**Work to complete:** Because the copy must hold no pictures, return the data below with all of its words intact.

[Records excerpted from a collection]

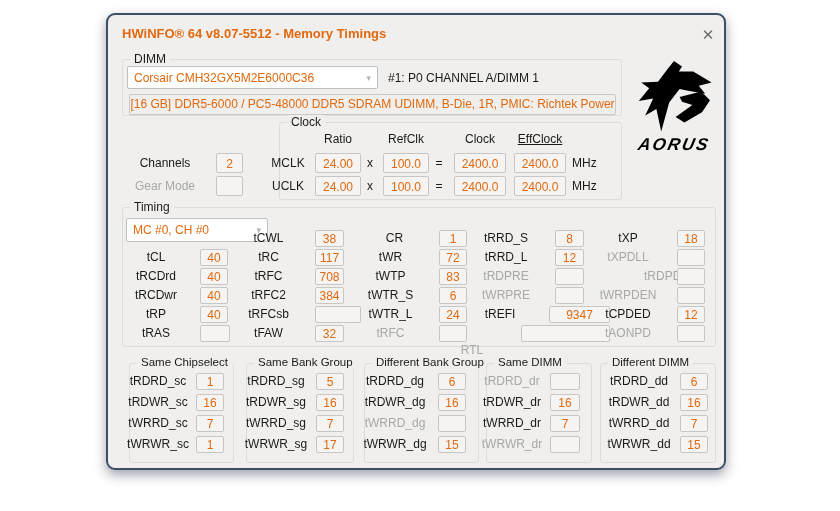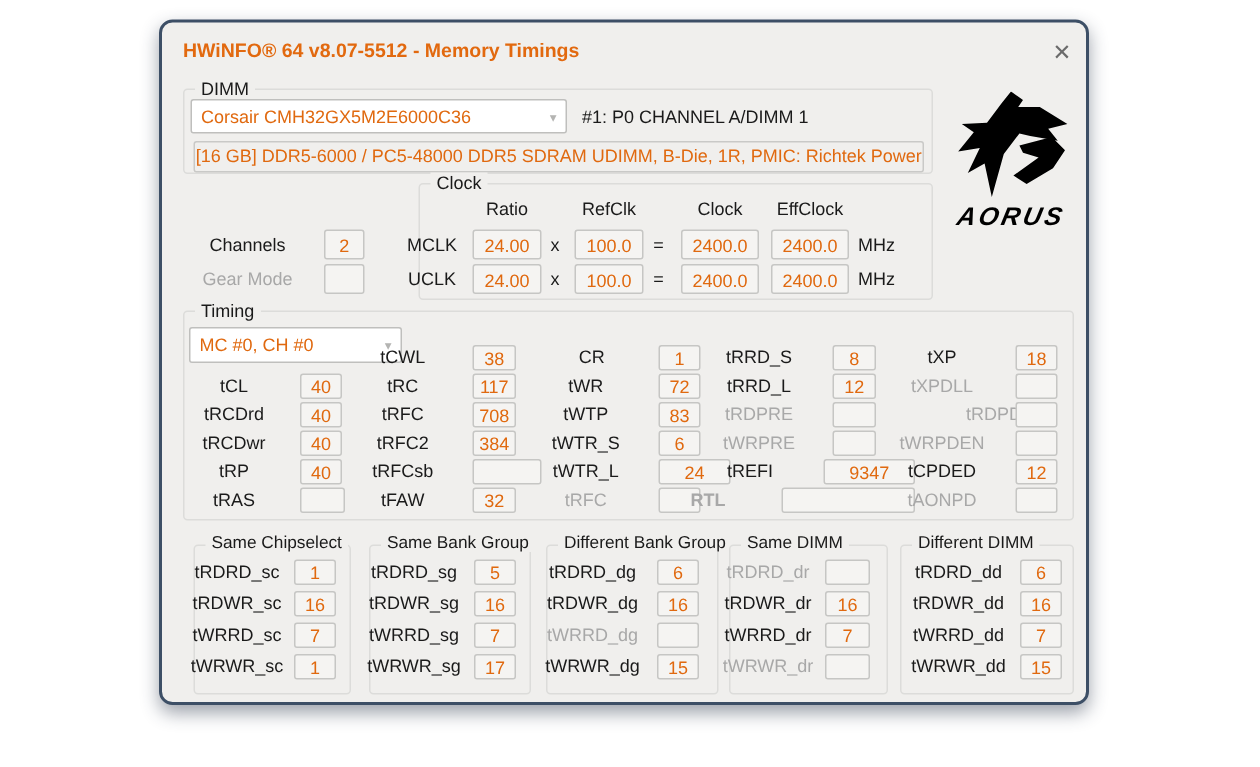--- a/index.html
+++ b/index.html
@@ -58,21 +58,21 @@
     <div class="field tall" style="left:108px;top:138px;width:27px;">2</div>
     <div class="lab dis" style="left:20px;top:163px;width:74px;">Gear Mode</div>
     <div class="field tall" style="left:108px;top:161px;width:27px;"></div>
 
     <div class="groupbox" style="left:171px;top:107px;width:343px;height:78px;">
       <span class="legend">Clock</span>
     </div>
     <div class="hdr" style="left:207px;top:117px;width:46px;">Ratio</div>
     <div class="hdr" style="left:275px;top:117px;width:46px;">RefClk</div>
     <div class="hdr" style="left:346px;top:117px;width:52px;">Clock</div>
-    <div class="hdr" style="left:406px;top:117px;width:52px;">EffClock</div>
+    <div class="hdr" style="left:406px;top:117px;width:52px;text-decoration:underline;">EffClock</div>
 
     <div class="lab" style="left:158px;top:140px;width:44px;">MCLK</div>
     <div class="field tall" style="left:207px;top:138px;width:46px;">24.00</div>
     <div class="sign" style="left:254px;top:141px;width:16px;">x</div>
     <div class="field tall" style="left:275px;top:138px;width:46px;">100.0</div>
     <div class="sign" style="left:323px;top:141px;width:16px;">=</div>
     <div class="field tall" style="left:346px;top:138px;width:52px;">2400.0</div>
     <div class="field tall" style="left:406px;top:138px;width:52px;">2400.0</div>
     <div class="plain" style="left:464px;top:141px;">MHz</div>
 
@@ -119,35 +119,35 @@
 
     <div class="lab" style="left:244px;top:215px;width:85px;">CR</div>
     <div class="field" style="left:331px;top:215px;width:28px;">1</div>
     <div class="lab" style="left:240px;top:234px;width:85px;">tWR</div>
     <div class="field" style="left:331px;top:234px;width:28px;">72</div>
     <div class="lab" style="left:240px;top:253px;width:85px;">tWTP</div>
     <div class="field" style="left:331px;top:253px;width:28px;">83</div>
     <div class="lab" style="left:240px;top:272px;width:85px;">tWTR_S</div>
     <div class="field" style="left:331px;top:272px;width:28px;">6</div>
     <div class="lab" style="left:240px;top:291px;width:85px;">tWTR_L</div>
-    <div class="field" style="left:331px;top:291px;width:48px;">24</div>
+    <div class="field" style="left:331px;top:291px;width:28px;">24</div>
     <div class="lab dis" style="left:240px;top:310px;width:85px;">tRFC</div>
     <div class="field" style="left:331px;top:310px;width:28px;"></div>
 
     <div class="lab" style="left:355px;top:215px;width:86px;">tRRD_S</div>
     <div class="field" style="left:447px;top:215px;width:29px;">8</div>
     <div class="lab" style="left:355px;top:234px;width:86px;">tRRD_L</div>
     <div class="field" style="left:447px;top:234px;width:29px;">12</div>
     <div class="lab dis" style="left:355px;top:253px;width:86px;">tRDPRE</div>
     <div class="field" style="left:447px;top:253px;width:29px;"></div>
     <div class="lab dis" style="left:355px;top:272px;width:86px;">tWRPRE</div>
     <div class="field" style="left:447px;top:272px;width:29px;"></div>
     <div class="lab" style="left:349px;top:291px;width:86px;">tREFI</div>
     <div class="field" style="left:441px;top:291px;width:61px;">9347</div>
-    <div class="lab dis" style="left:321px;top:310px;width:86px;font-weight:bold;">RTL</div>
+    <div class="lab dis" style="left:321px;top:327px;width:86px;">RTL</div>
     <div class="field" style="left:413px;top:310px;width:89px;"></div>
 
     <div class="lab" style="left:477px;top:215px;width:86px;">tXP</div>
     <div class="field" style="left:569px;top:215px;width:28px;">18</div>
     <div class="lab dis" style="left:477px;top:234px;width:86px;">tXPDLL</div>
     <div class="field" style="left:569px;top:234px;width:28px;"></div>
     <div class="lab dis" style="left:477px;top:253px;width:86px;padding-left:43px;">tRDPDEN</div>
     <div class="field" style="left:569px;top:253px;width:28px;"></div>
     <div class="lab dis" style="left:477px;top:272px;width:86px;">tWRPDEN</div>
     <div class="field" style="left:569px;top:272px;width:28px;"></div>

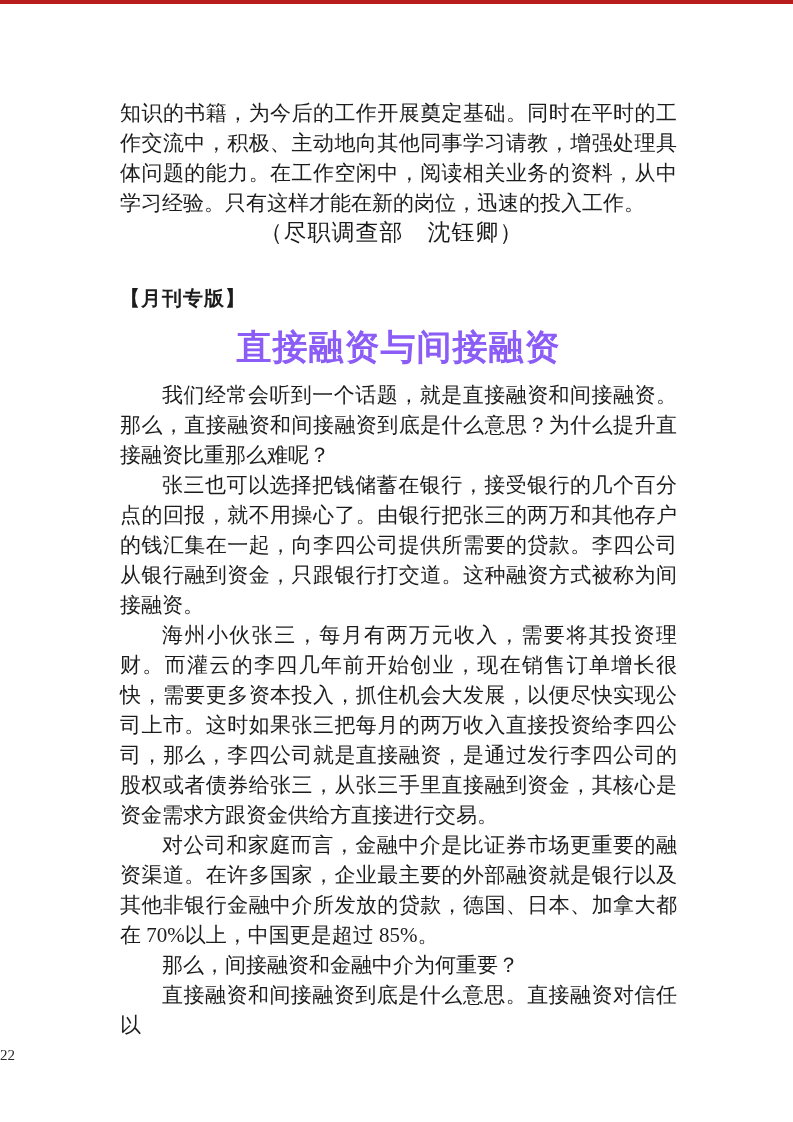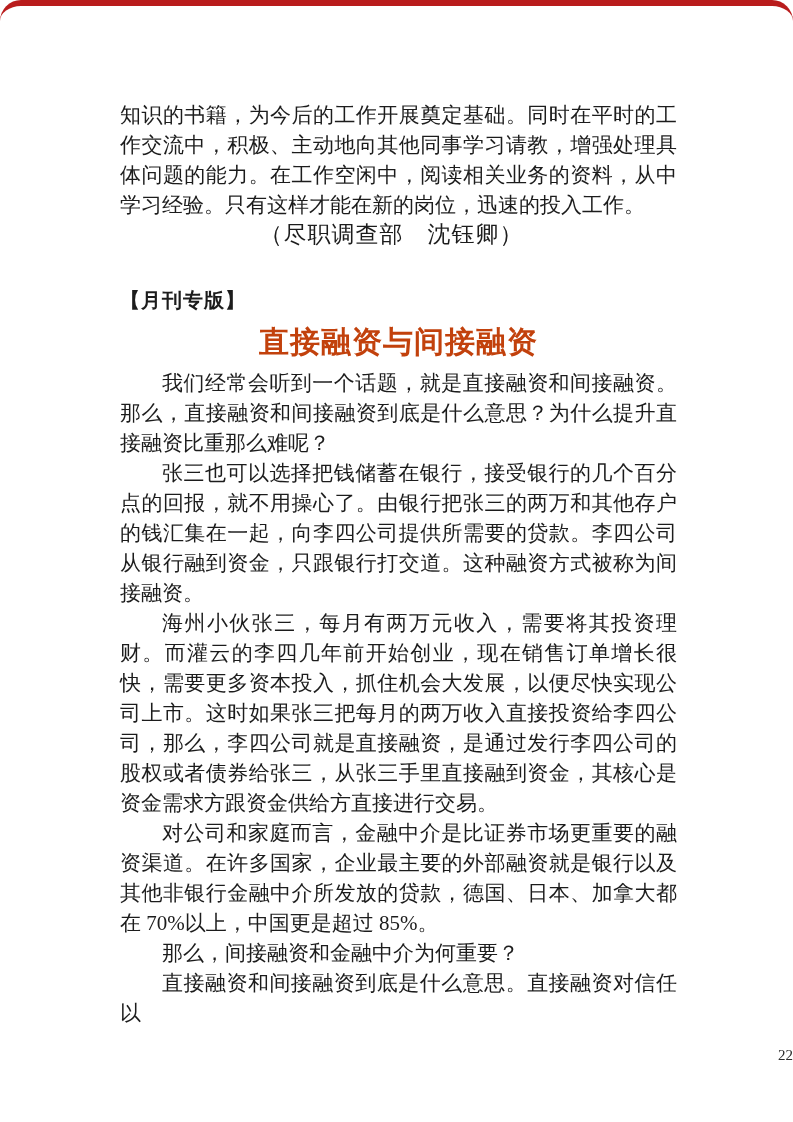--- a/index.html
+++ b/index.html
@@ -5,26 +5,25 @@
   html, body {
     margin: 0;
     padding: 0;
     background: #ffffff;
   }
   .page {
     position: relative;
     width: 793px;
     height: 1122px;
     background: #ffffff;
-    border-top: 6px solid #b91c1c;
+    border-top: 4px solid #b91c1c;
     box-sizing: border-box;
     overflow: hidden;
     color: #1c1c1c;
     font-family: "Liberation Serif", serif;
-    border-radius: 21px;
   }
   .content {
     position: absolute;
     left: 120px;
     top: 94px;
     width: 557px;
   }
   .body-text {
     font-size: 21px;
     line-height: 30px;
@@ -46,46 +45,46 @@
   }
   .section-tag {
     margin: 34px 0 0 0;
     font-size: 20px;
     line-height: 32px;
     font-weight: 700;
     letter-spacing: 1px;
     font-family: "Liberation Serif", serif;
   }
   .article-title {
-    margin: 8px;
-    font-size: 30px;
+    margin: 15px;
+    font-size: 35px;
     line-height: 36px;
     font-weight: 600;
     text-align: center;
     letter-spacing: 1px;
     font-family: "Liberation Sans", sans-serif;
-    color: #c2410c;
+    color: #8b5cf6;
   }
   .article {
   }
   .article p {
     font-size: 21px;
     line-height: 30px;
     text-align: justify;
     text-justify: inter-ideograph;
     text-indent: 2em;
     margin: 0;
     word-break: break-all;
   }
   .page-number {
     position: absolute;
     left: 0;
     right: 0;
     bottom: 58px;
-    text-align: right;
+    text-align: left;
     font-size: 15px;
     line-height: 18px;
     color: #2a2a2a;
     font-family: "Liberation Serif", serif;
   }
 </style>
 </head>
 <body>
 
 <div class="page">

**Solution for this problem:**
--- a/index.html
+++ b/index.html
@@ -58,21 +58,21 @@
     <div class="field tall" style="left:108px;top:138px;width:27px;">2</div>
     <div class="lab dis" style="left:20px;top:163px;width:74px;">Gear Mode</div>
     <div class="field tall" style="left:108px;top:161px;width:27px;"></div>
 
     <div class="groupbox" style="left:171px;top:107px;width:343px;height:78px;">
       <span class="legend">Clock</span>
     </div>
     <div class="hdr" style="left:207px;top:117px;width:46px;">Ratio</div>
     <div class="hdr" style="left:275px;top:117px;width:46px;">RefClk</div>
     <div class="hdr" style="left:346px;top:117px;width:52px;">Clock</div>
-    <div class="hdr" style="left:406px;top:117px;width:52px;">EffClock</div>
+    <div class="hdr" style="left:406px;top:117px;width:52px;text-decoration:underline;">EffClock</div>
 
     <div class="lab" style="left:158px;top:140px;width:44px;">MCLK</div>
     <div class="field tall" style="left:207px;top:138px;width:46px;">24.00</div>
     <div class="sign" style="left:254px;top:141px;width:16px;">x</div>
     <div class="field tall" style="left:275px;top:138px;width:46px;">100.0</div>
     <div class="sign" style="left:323px;top:141px;width:16px;">=</div>
     <div class="field tall" style="left:346px;top:138px;width:52px;">2400.0</div>
     <div class="field tall" style="left:406px;top:138px;width:52px;">2400.0</div>
     <div class="plain" style="left:464px;top:141px;">MHz</div>
 
@@ -119,35 +119,35 @@
 
     <div class="lab" style="left:244px;top:215px;width:85px;">CR</div>
     <div class="field" style="left:331px;top:215px;width:28px;">1</div>
     <div class="lab" style="left:240px;top:234px;width:85px;">tWR</div>
     <div class="field" style="left:331px;top:234px;width:28px;">72</div>
     <div class="lab" style="left:240px;top:253px;width:85px;">tWTP</div>
     <div class="field" style="left:331px;top:253px;width:28px;">83</div>
     <div class="lab" style="left:240px;top:272px;width:85px;">tWTR_S</div>
     <div class="field" style="left:331px;top:272px;width:28px;">6</div>
     <div class="lab" style="left:240px;top:291px;width:85px;">tWTR_L</div>
-    <div class="field" style="left:331px;top:291px;width:48px;">24</div>
+    <div class="field" style="left:331px;top:291px;width:28px;">24</div>
     <div class="lab dis" style="left:240px;top:310px;width:85px;">tRFC</div>
     <div class="field" style="left:331px;top:310px;width:28px;"></div>
 
     <div class="lab" style="left:355px;top:215px;width:86px;">tRRD_S</div>
     <div class="field" style="left:447px;top:215px;width:29px;">8</div>
     <div class="lab" style="left:355px;top:234px;width:86px;">tRRD_L</div>
     <div class="field" style="left:447px;top:234px;width:29px;">12</div>
     <div class="lab dis" style="left:355px;top:253px;width:86px;">tRDPRE</div>
     <div class="field" style="left:447px;top:253px;width:29px;"></div>
     <div class="lab dis" style="left:355px;top:272px;width:86px;">tWRPRE</div>
     <div class="field" style="left:447px;top:272px;width:29px;"></div>
     <div class="lab" style="left:349px;top:291px;width:86px;">tREFI</div>
     <div class="field" style="left:441px;top:291px;width:61px;">9347</div>
-    <div class="lab dis" style="left:321px;top:310px;width:86px;font-weight:bold;">RTL</div>
+    <div class="lab dis" style="left:321px;top:327px;width:86px;">RTL</div>
     <div class="field" style="left:413px;top:310px;width:89px;"></div>
 
     <div class="lab" style="left:477px;top:215px;width:86px;">tXP</div>
     <div class="field" style="left:569px;top:215px;width:28px;">18</div>
     <div class="lab dis" style="left:477px;top:234px;width:86px;">tXPDLL</div>
     <div class="field" style="left:569px;top:234px;width:28px;"></div>
     <div class="lab dis" style="left:477px;top:253px;width:86px;padding-left:43px;">tRDPDEN</div>
     <div class="field" style="left:569px;top:253px;width:28px;"></div>
     <div class="lab dis" style="left:477px;top:272px;width:86px;">tWRPDEN</div>
     <div class="field" style="left:569px;top:272px;width:28px;"></div>

--- a/index.html
+++ b/index.html
@@ -5,26 +5,25 @@
   html, body {
     margin: 0;
     padding: 0;
     background: #ffffff;
   }
   .page {
     position: relative;
     width: 793px;
     height: 1122px;
     background: #ffffff;
-    border-top: 6px solid #b91c1c;
+    border-top: 4px solid #b91c1c;
     box-sizing: border-box;
     overflow: hidden;
     color: #1c1c1c;
     font-family: "Liberation Serif", serif;
-    border-radius: 21px;
   }
   .content {
     position: absolute;
     left: 120px;
     top: 94px;
     width: 557px;
   }
   .body-text {
     font-size: 21px;
     line-height: 30px;
@@ -46,46 +45,46 @@
   }
   .section-tag {
     margin: 34px 0 0 0;
     font-size: 20px;
     line-height: 32px;
     font-weight: 700;
     letter-spacing: 1px;
     font-family: "Liberation Serif", serif;
   }
   .article-title {
-    margin: 8px;
-    font-size: 30px;
+    margin: 15px;
+    font-size: 35px;
     line-height: 36px;
     font-weight: 600;
     text-align: center;
     letter-spacing: 1px;
     font-family: "Liberation Sans", sans-serif;
-    color: #c2410c;
+    color: #8b5cf6;
   }
   .article {
   }
   .article p {
     font-size: 21px;
     line-height: 30px;
     text-align: justify;
     text-justify: inter-ideograph;
     text-indent: 2em;
     margin: 0;
     word-break: break-all;
   }
   .page-number {
     position: absolute;
     left: 0;
     right: 0;
     bottom: 58px;
-    text-align: right;
+    text-align: left;
     font-size: 15px;
     line-height: 18px;
     color: #2a2a2a;
     font-family: "Liberation Serif", serif;
   }
 </style>
 </head>
 <body>
 
 <div class="page">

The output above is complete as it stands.